Balibar insists that none of these characteristics could be carried on harmoniously – permanent splitting, dilemmas. It recognizes that there are at least two competing ways of realizing, and endless internal division.
Regading structures and subjectivation, the fundamental shift is from a constitutive to a constituted subject, and from there from subjection to subjectivation (a relative autonomy).
Is this movement disruptive? In Deleuze’s 1967 essay, How Do We Recognise Structuralism? we are urged us to look at the lack or defect of structures rather than looking on them as complete. They are both real and inconsistent, and no longer to be associated with the Kantian empirical-transcendental schematization. The key point of break is in Marx’s Theses on Feuerbach, where the subject ceases to be inhabited by the universal.

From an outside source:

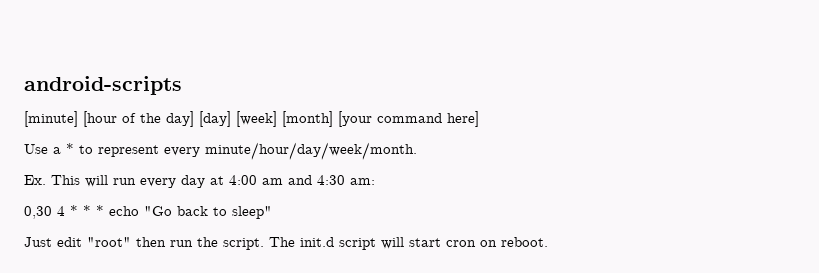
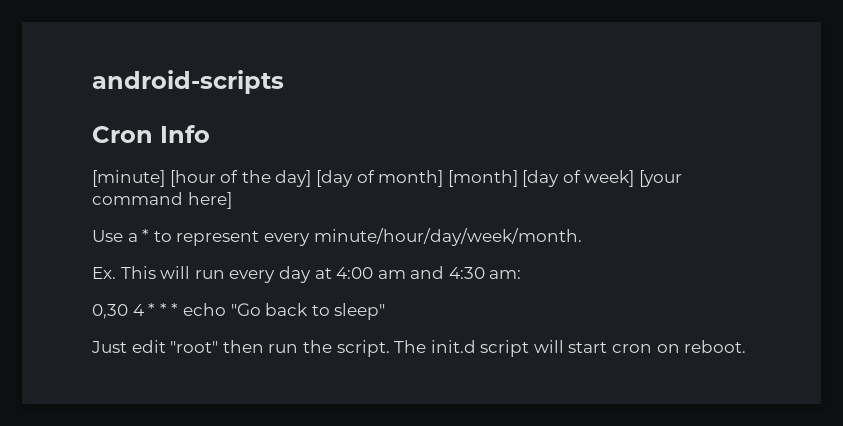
(182, 85) none -> [92,125,210,143] // Cron Info
[199,111,333,127] [day] [week] [month] -> [315,170,635,187] [day of month] [month] [day of week]

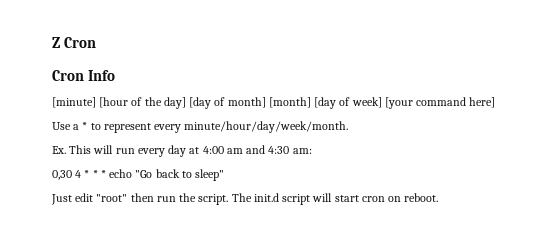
[92,70,284,94] android-scripts -> [52,37,97,48] Z Cron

Two forms of structuralism were Althusser, with his epistemological break, and Levi-Strauss with his view from afar – both a distantiation from the obvious and a disruption of the hermeneutic circle. Alterity becomes a prerequisite of knowing (in the mode of conflict from Althusser, and decentring of the observer for Levi-Strauss). Structuralism deals with how to speak from the place of the other (and the symbolic violence this entails). Balibar at this point tips his hat to Patrice Maniglier’s writing in Les Temps Modernes about Levi-Strauss.
Balibar understands structuralism as (1) a movement, in the sense of an adventure – deconstructing its own prerequisites, and (2) a new ‘French’ episode in controvery of content of philosophical anthropology, and in this a move away from the Kantian background of Heidegger and Cassirer.
In being a philosophy it is an anti-philosophy, which is to say it considers its problems immanently (the plane of immanence, consciousness appearing as a surface effect); ‘there’s no such thing as a meta-language’ and ‘theory will disappear in its effects’.
Balibar’s next contention is that there’s no such thing as poststructuralism, as structuralism always-already contained a post-structural move, and the structuralist question continues under other names. Structuralism is concerned with the limit idea of what deconstructs it – the line of flight, the point of impossibility, points where it becomes a disjunction rather than a conjunction, oscillating between lack and excess.
Levi-Strauss and Althusser are named by Balibar as the key figures of two kinds of structuralism (L-S as formalisation, Althusser as a heroic attempt of crossing border into a scientific but not quite positivist nondialectical theory of production).
Balibar considers the events of ’68 to be evidence of a ‘death drive’ of structuralism, pushing the subjectivities of the protagonists of structuralism towards the abyss. This is evident in Lacan’s descent into strings of puns towards his final collapse.
Structuralism contains a latent ontology which makes language (as sign) into the ultimate fabric of the real.
To return to Milner, certain constitution of disciplines is a given. This is because certain academic structures are the only possible structures for the development of science. Against this, Balibar insists that tendencies and countertendencies which are intrinsically division demonstrated hyperbolic extension always already implied in arbitrary disciplinary boundaries. The only discipline that corresponds to the structuralist view is critical anthropology.
[in response to a question] Structure is, precisely, not a representation. Structure is real (and thus incomplete).